Про своё детство отец рассказывал скупо. Про то, что было голодно и приходилось собирать картофельные очистки и их варить, про то, что у них с братом Николаем были одни штаны на двоих.
– Я погулял, пришел домой, снимаю штаны, и на печку. Дядя Коля слезает с печки, надевает штаны и гулять.
– А дядя Вова как же? – спрашиваю с любопытством.
– А дядя Вова еще мелкий был. Бегал с писуном наружу.
Прыскаю в кулачок, представляя, как дядя Вова бегает с голой попой, только почему-то я его представлял не маленьким, а каким знал, уже вполне зрелым мужиком.
Учился батя в сельской школе, как он сам говорил, имея твердые «пролетарские» отметки, под которыми подразумевались банальные тройки. Закончил семилетку, потом поступил в ФЗО, получив специальность тракториста. До призыва в армию поработал немного в колхозе, покрутив баранку колесного трактора «ХТЗ». На вопрос, что такое «ХТЗ», смеясь, отвечал:
– Это, сынуля, означает «хрен товарищ заработаешь»!
– Это как?
– А вот так, в прямом смысле! Ломался часто, больше ремонтируешь, чем пашешь.

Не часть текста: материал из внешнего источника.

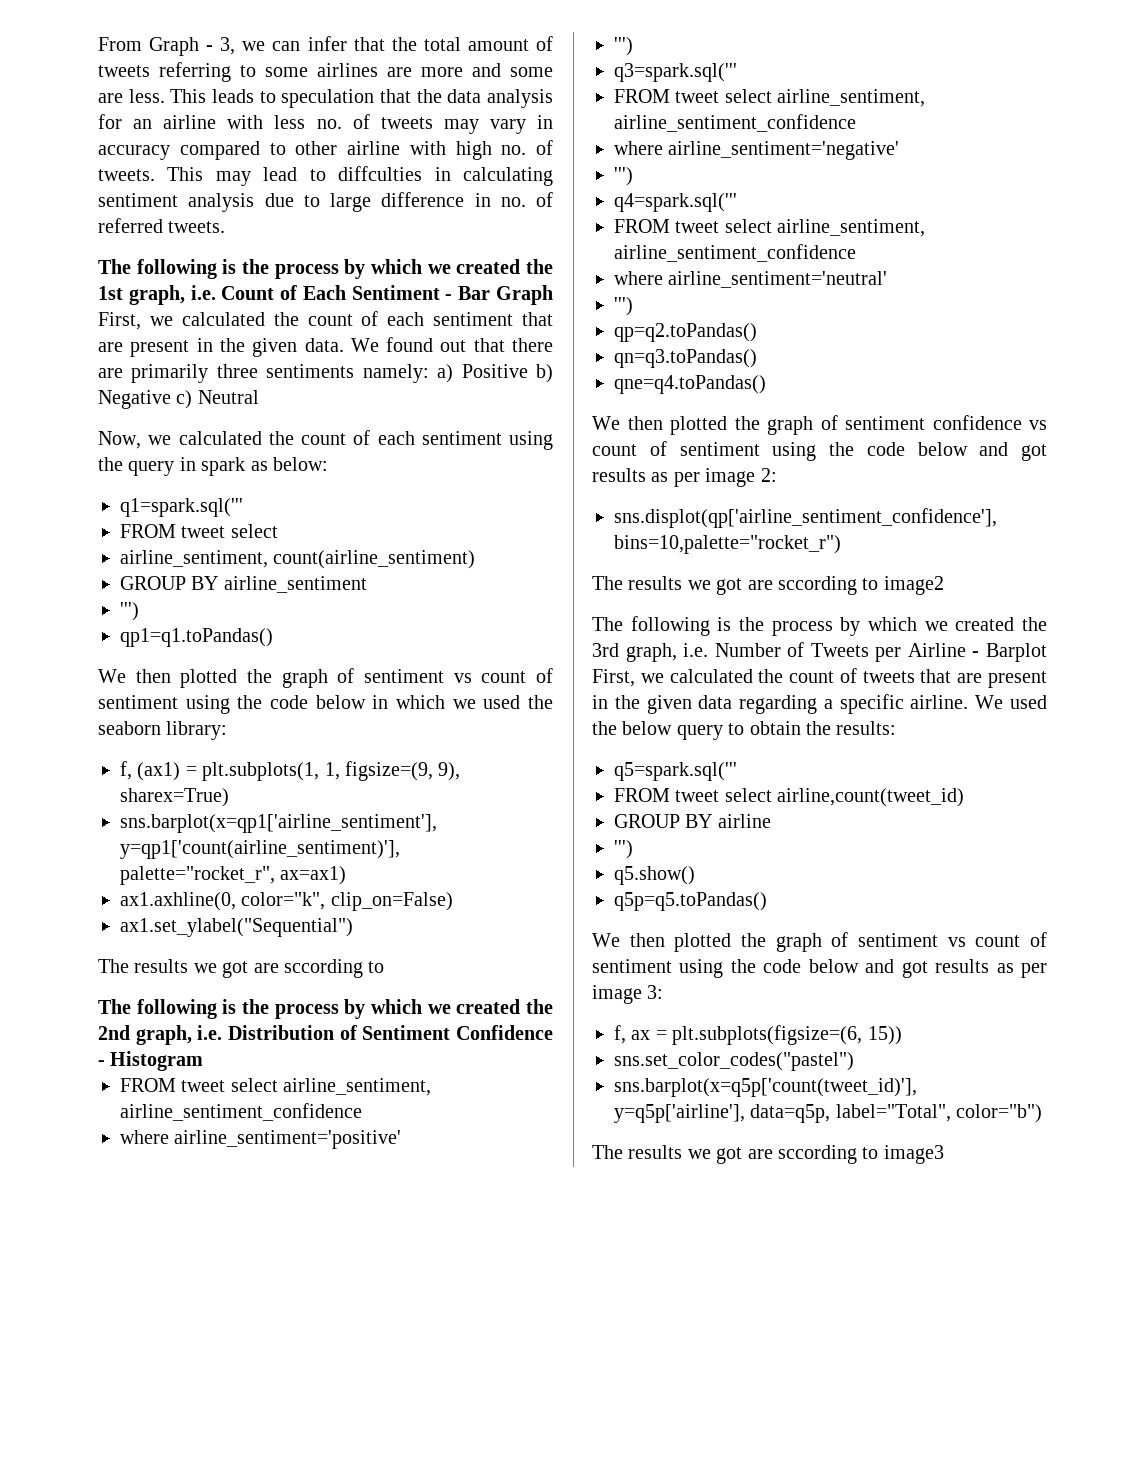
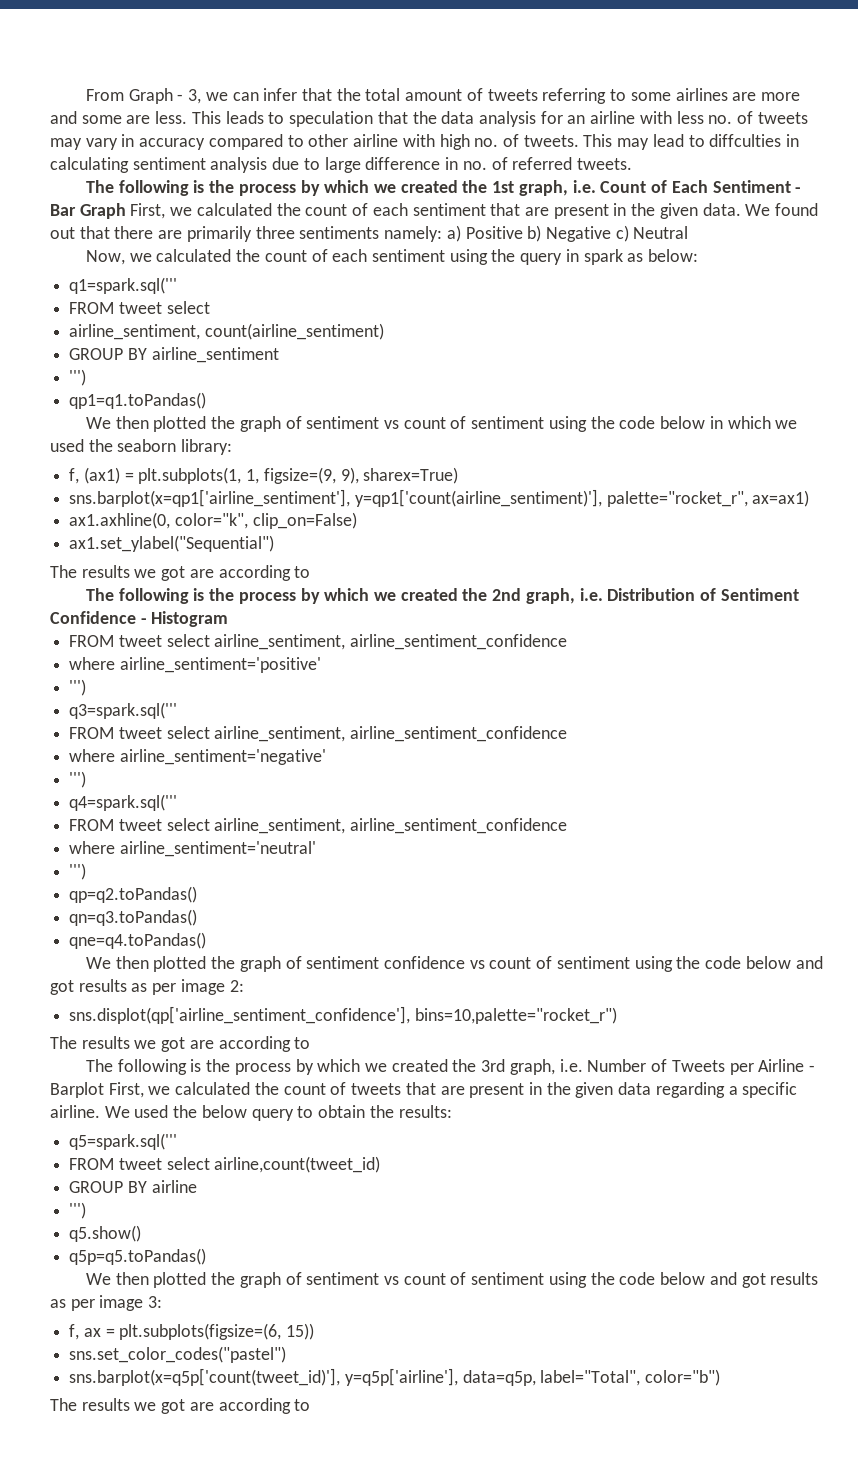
[284,959,363,978] sccording -> [218,565,291,581] according
[778,576,944,595] sccording to image2 -> [218,1036,311,1052] according to
[778,1145,944,1164] sccording to image3 -> [218,1398,311,1414] according to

Да и рулевое устройство допотопное.
По-настоящему аббревиатура «ХТЗ» переводилась как «Харьковский тракторный завод». Только я об этом узнал позже, довольно долго наивно веря, что ХТЗ так и расшифровывается: «хрен товарищ заработаешь».
По призыву на срочную службу попал отец на Урал, отдав Родине ровно три года, три месяца и три дня. Счастливым возвращался домой. Если бы только к маме! В соседнем селе жила девушка по имени Аня, которая, как он романтично предполагал, ждала его верно и честно, вздыхая у окна все три долгих года, читая и перечитывая до дыр его письма.

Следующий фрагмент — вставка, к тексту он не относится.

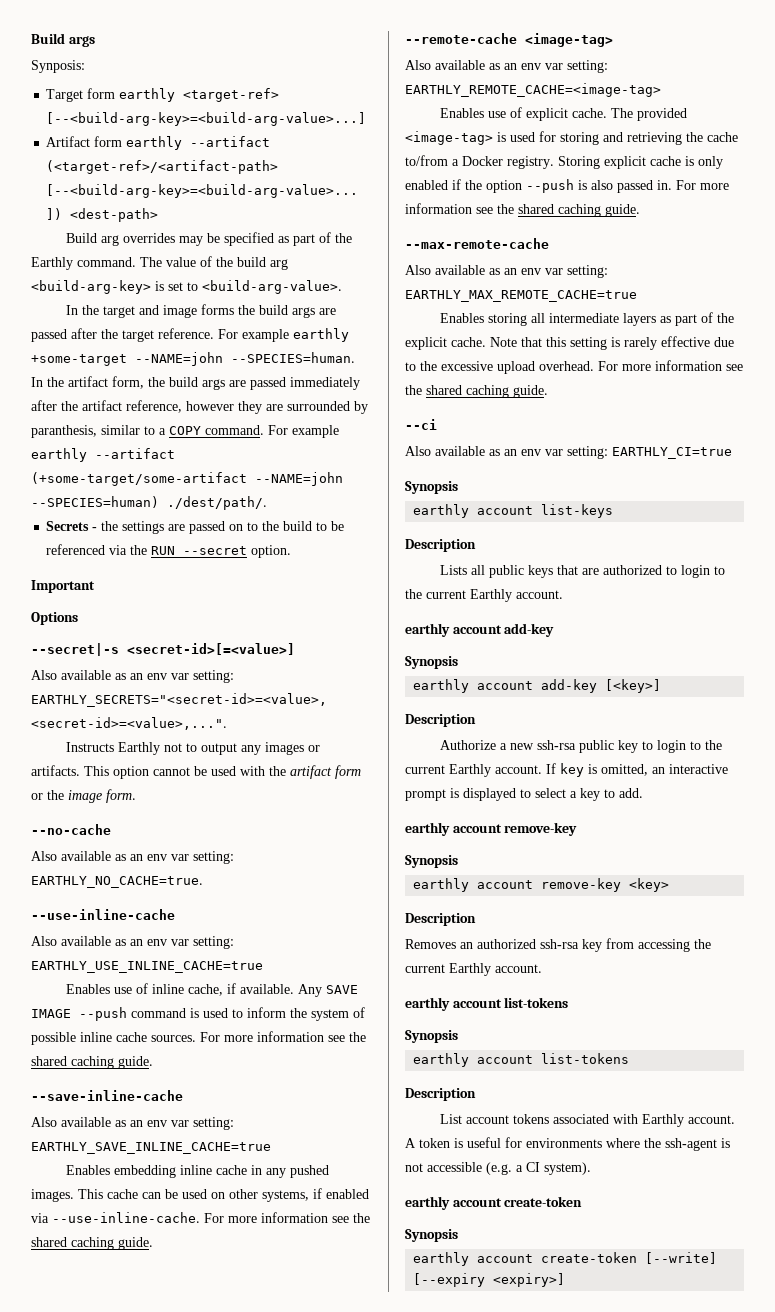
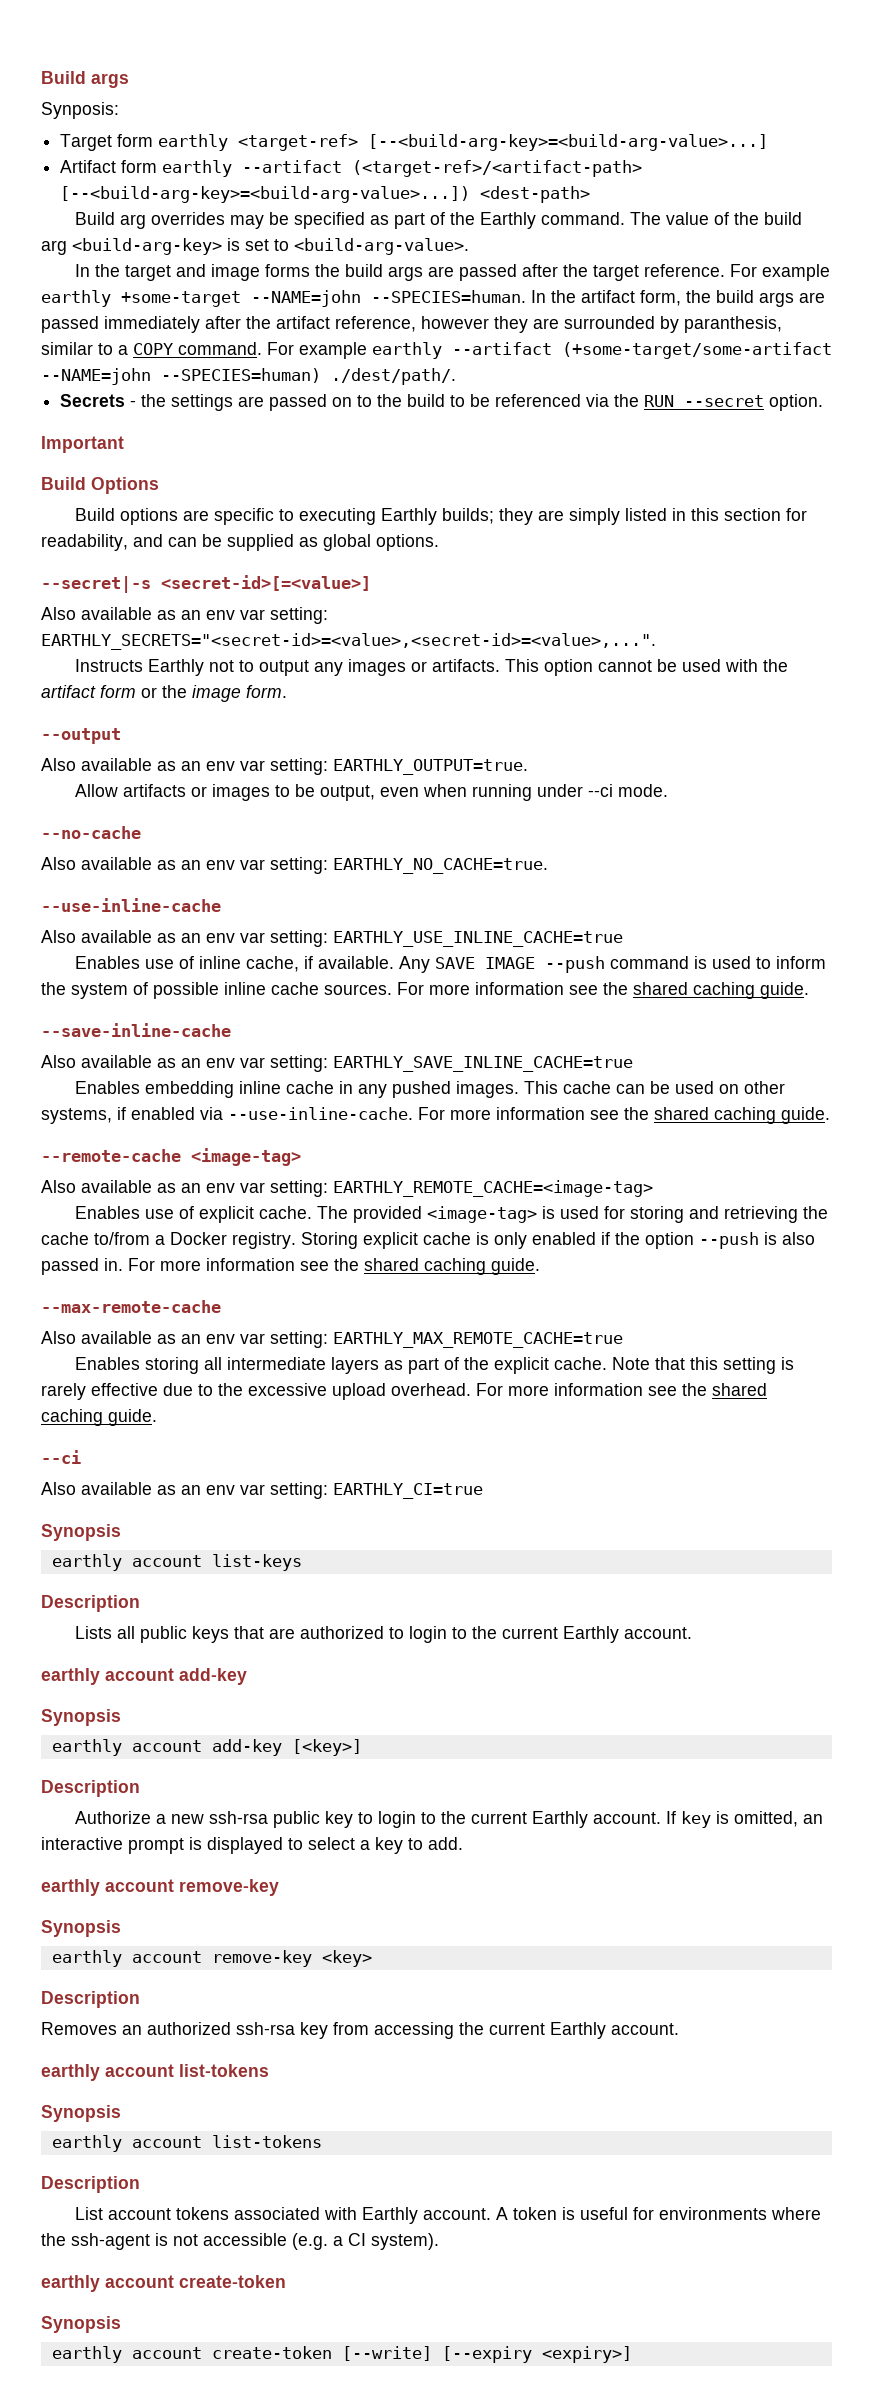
(95, 586) none -> [41,477,86,490] Build
(78, 618) none -> [74,508,807,525] [41,534,439,551] // Build options are specific to executing Earthly builds; they are simply listed in this section for readability, and can be supplied as global options.
(136, 796) none -> [41,728,121,744] [41,758,528,775] [74,784,668,801] // --output // Also available as an env var setting: EARTHLY_OUTPUT=true. // Allow artifacts or images to be output, even when running under --ci mode.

Первое, что он сделал по прибытии – даже не заходя к матери, ринулся к ней. Был летний вечер, на деревне играла гармонь, привычно побрёхивали собаки. Он незамеченным прошел в палисадник, подкрался к открытому окошку, из которого лился свет, раздавались голоса и смех, и увидел там что-то такое, что заставило его кинуться вон и больше не возвращаться.

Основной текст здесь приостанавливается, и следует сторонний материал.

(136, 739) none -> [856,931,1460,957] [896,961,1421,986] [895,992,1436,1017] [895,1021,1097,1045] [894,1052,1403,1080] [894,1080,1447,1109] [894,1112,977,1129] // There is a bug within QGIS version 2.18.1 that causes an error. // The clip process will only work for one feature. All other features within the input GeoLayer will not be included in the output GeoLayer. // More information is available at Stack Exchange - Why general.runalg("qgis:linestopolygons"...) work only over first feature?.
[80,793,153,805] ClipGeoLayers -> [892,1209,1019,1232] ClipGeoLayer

Эти подробности я знаю из рассказов бабушки. Сам же отец об этом фрагменте своей жизни умалчивал. Даже его мама и моя бабушка, Анастасия Сергеевна, не знала, что такое он там увидел.
Заметно загрустив, отец стал собираться куда-нибудь, совершенно не имея желания оставаться в колхозе. Однажды получил письмо от своего армейского друга, который остался на сверхсрочную службу и расписывал все её «прелести». Недолго раздумывая, батя собрался и поехал на Урал. Так он стал сверхсрочником: ни офицер, но и не рядовой, с широкой лычкой старшины на погонах. С солдатами дел не имел, занимаясь техническим обеспечением средств боевого дежурства подразделения.
Человеком он был, как отмечено выше, дружелюбным, жизнерадостным, поэтому с коллегами по службе легко входил в контакт и имел много приятелей и знакомых. Однажды сдружился с Иваном Андреевичем Машкиным, видимо, часто бывал у него в гостях. Женой Ивана Андреевича была Елена Васильевна, урожденная Соколова. Как там было, сказать сложно, но все они дружно приняли решение познакомить отца с сестрой Елены Васильевны, девушкой по имени Тоня. Было ей тогда 18 лет, жила с родителями в рабочем поселке Именновский, расположенном на высоком берегу реки Большая Именная. В один прекрасный день (а то, что он был прекрасным, не сомневаюсь), Машкины, взяв с собой моего будущего родителя, прикатили в Именновский. Как бы в гости к родственникам. И батя, увидев задумчивую сероглазую девушку, по его выражению, «сразу влип». Через три дня приехали свататься, а мама, с её слов, убежала через окно играть в волейбол. Правда, я совершенно отказывался понимать: как это? К твоим родителям сваты приехали, дело серьёзное справлять, а она в волейбол, да еще через окно!